What are the complications of diabetes?

  Complications of diabetes are divided into microvascular complications and macrovascular complications. The Chronic Complications Investigation Group of the Chinese Medical Association’s Diabetes Division reported that the prevalence of complications of inpatient type 2 diabetes was 34.2% for hypertension, 12.6% for cerebrovascular disease, 17.1% for cardiovascular disease, and 5.2% for lower limb vascular disease.  The “China Heart Survey” study found that diabetes is an important co-morbidity of coronary heart disease: 75% of pre-diabetic and diabetic patients with coronary heart disease are missed by fasting glucose testing alone; the proportion of post-load hyperglycemia is higher in Chinese coronary heart disease population.

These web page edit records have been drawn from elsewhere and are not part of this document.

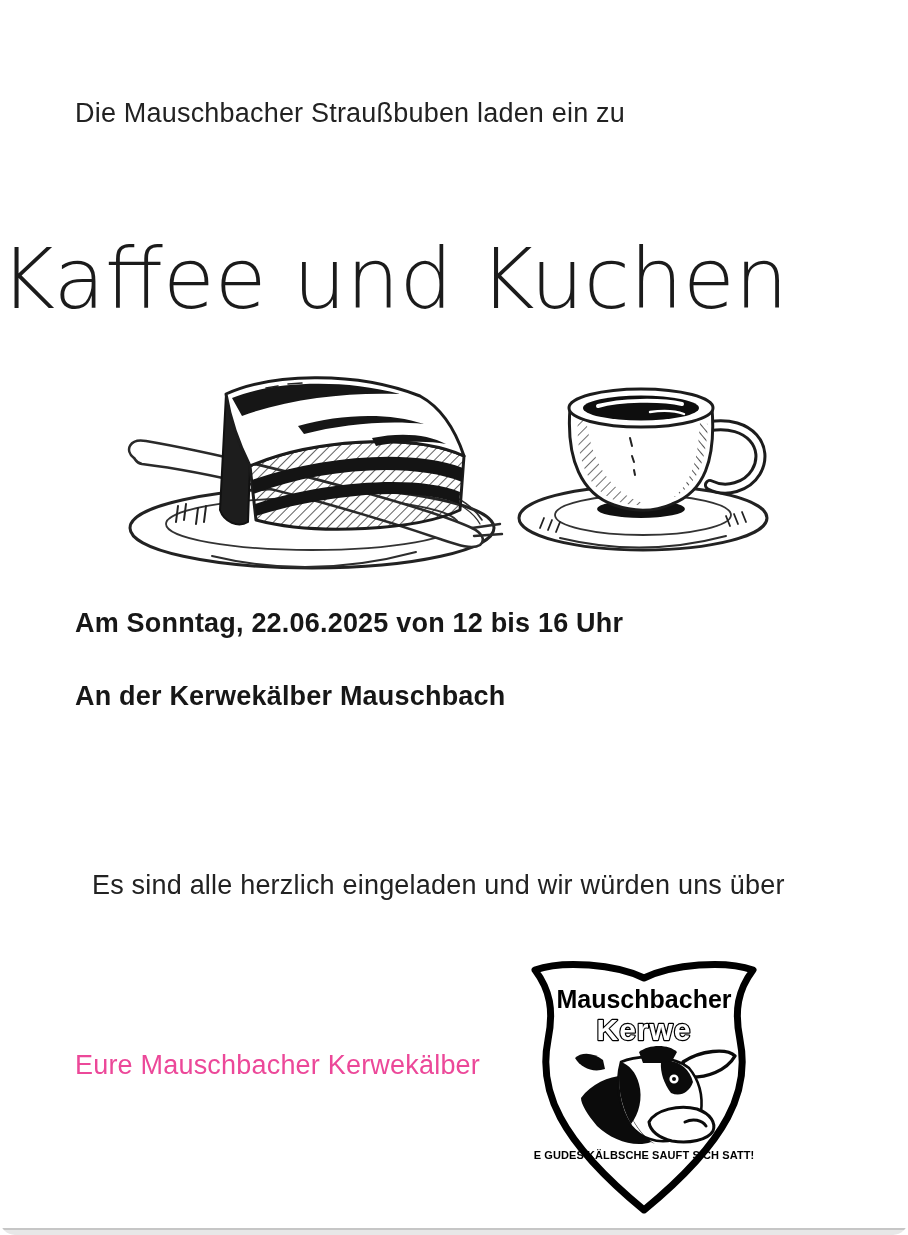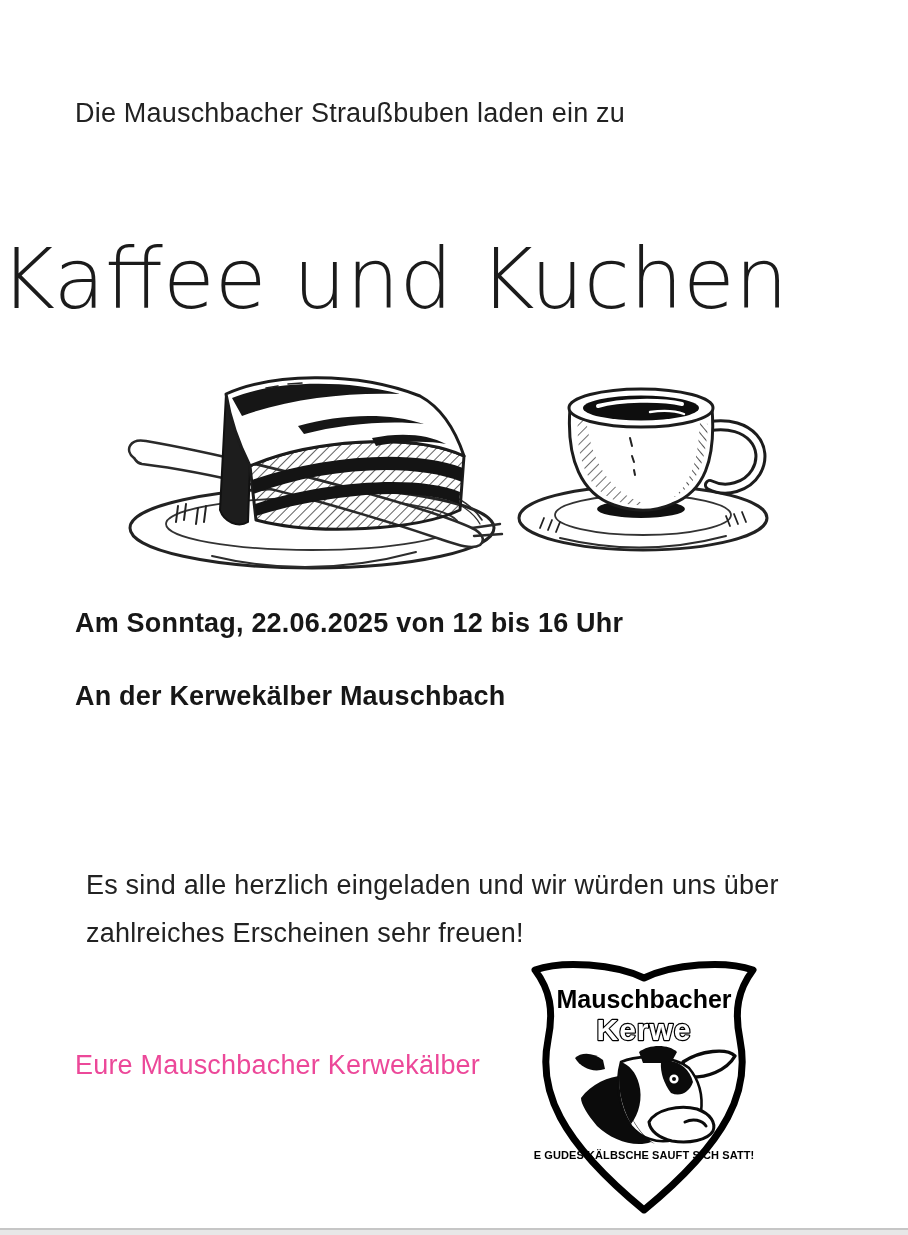"Die Mauschbacher Straußbuben laden ein" .page { border-radius: none -> 15px }
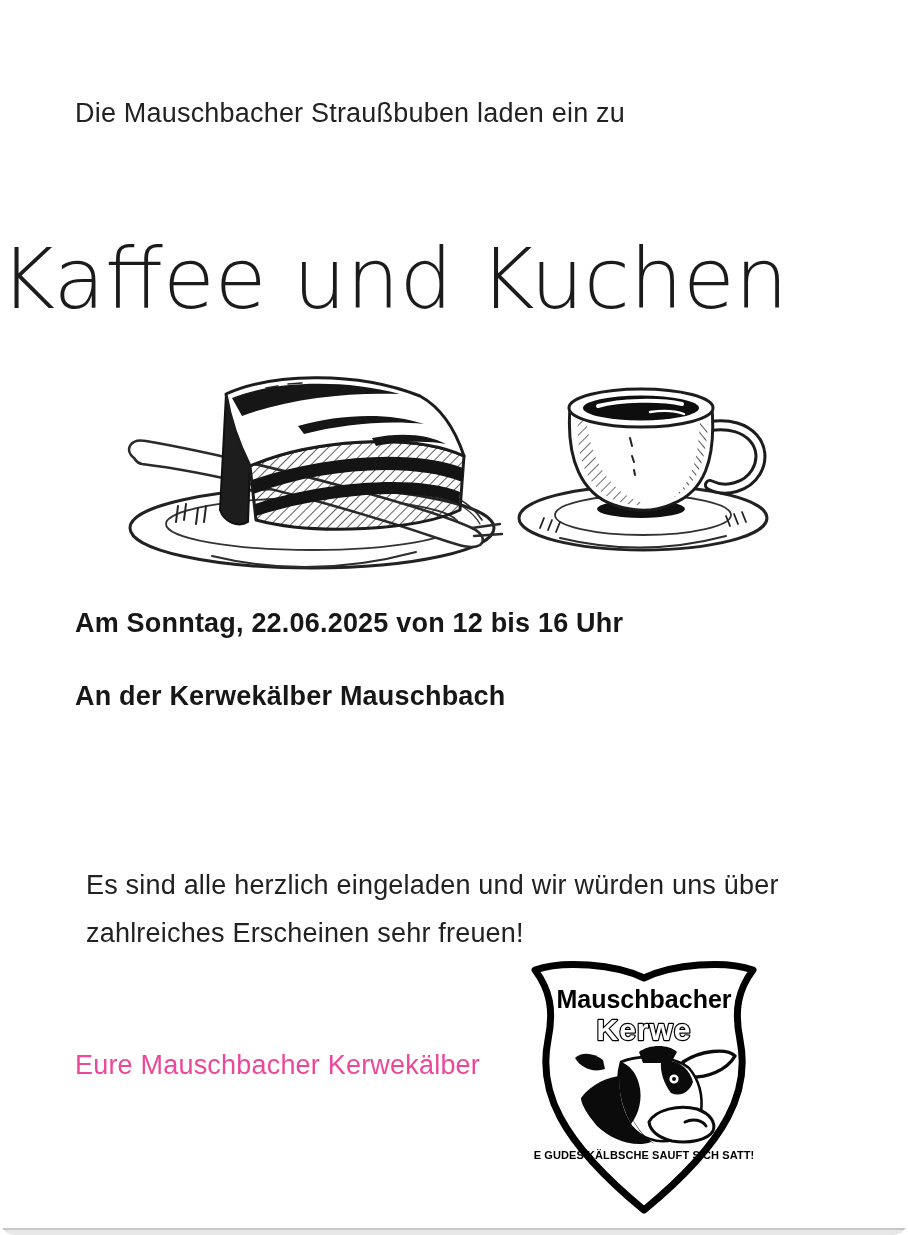"Es sind alle herzlich eingeladen" .para { left: 86px -> 92px }
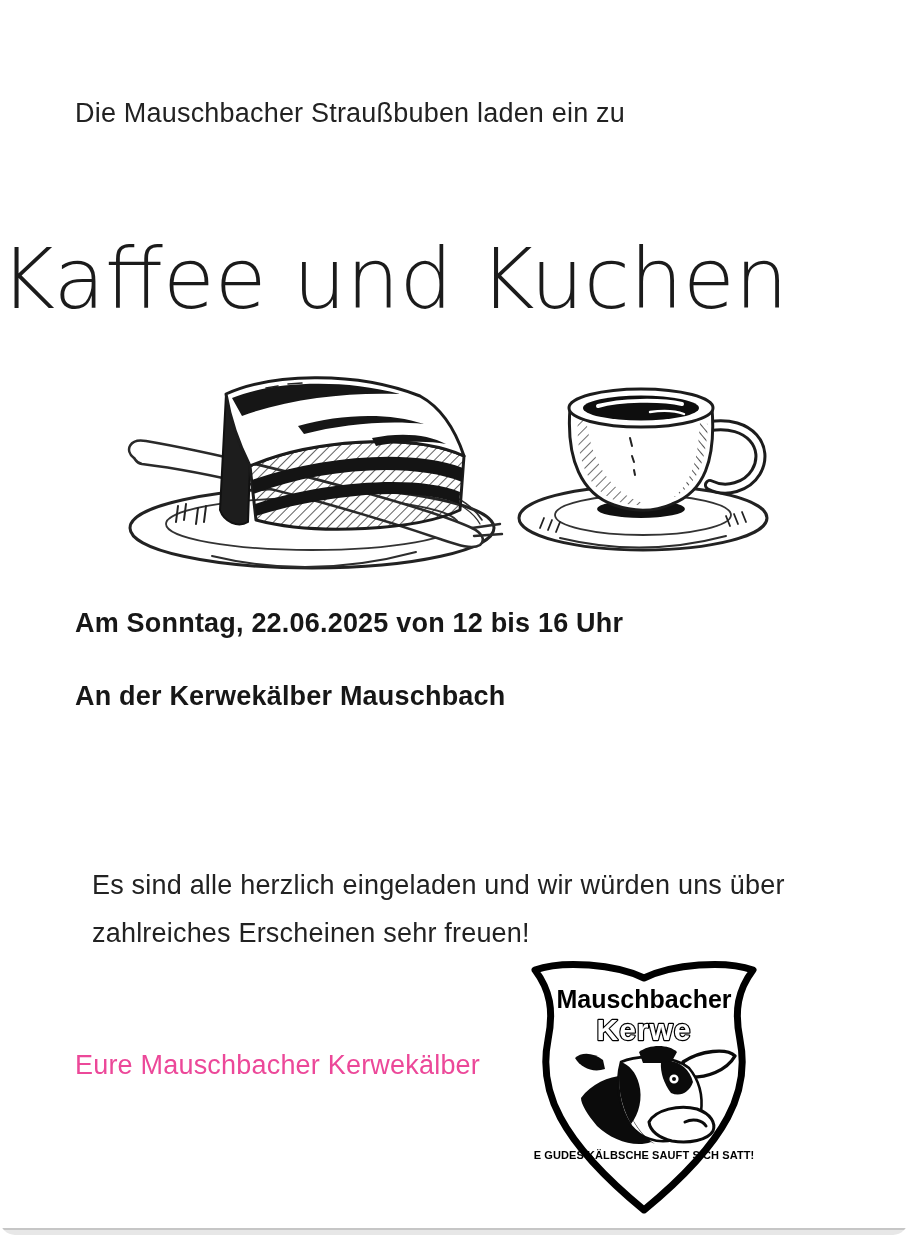"zahlreiches Erscheinen sehr freuen!" div { html: <div>zahlreiches Erscheinen sehr freuen!</div> -> none }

Lower extremity arterial lesions manifest as narrowing and occlusion of lower extremity arteries, often involving small and medium-sized arteries such as the deep femoral artery and anterior tibial artery, mainly due to atherosclerosis, which is the direct cause of lower extremity amputation in diabetic patients.  Diabetic retinopathy is the leading cause of blindness in the adult population. In adult patients with type 2 diabetes, approximately 20-40% develop retinopathy and 8% have severe vision loss, and its prevalence increases with disease duration and age. Diabetic nephropathy is a common cause of chronic renal failure and has a high prevalence in the Asia-Pacific region. Data from domestic studies show that the prevalence of type 2 diabetes complicated by nephropathy is 34.7%.  Clinically significant diabetic neuropathy is often evident within 10 years of diabetes diagnosis, and its incidence correlates with the duration of the disease. Neurological function tests reveal varying degrees of neuropathy in 60-90% of patients, of which 30-40% are asymptomatic. The prevalence of neuropathy is higher in patients with diabetes who smoke, are older than 40 years, and have poor glycemic control.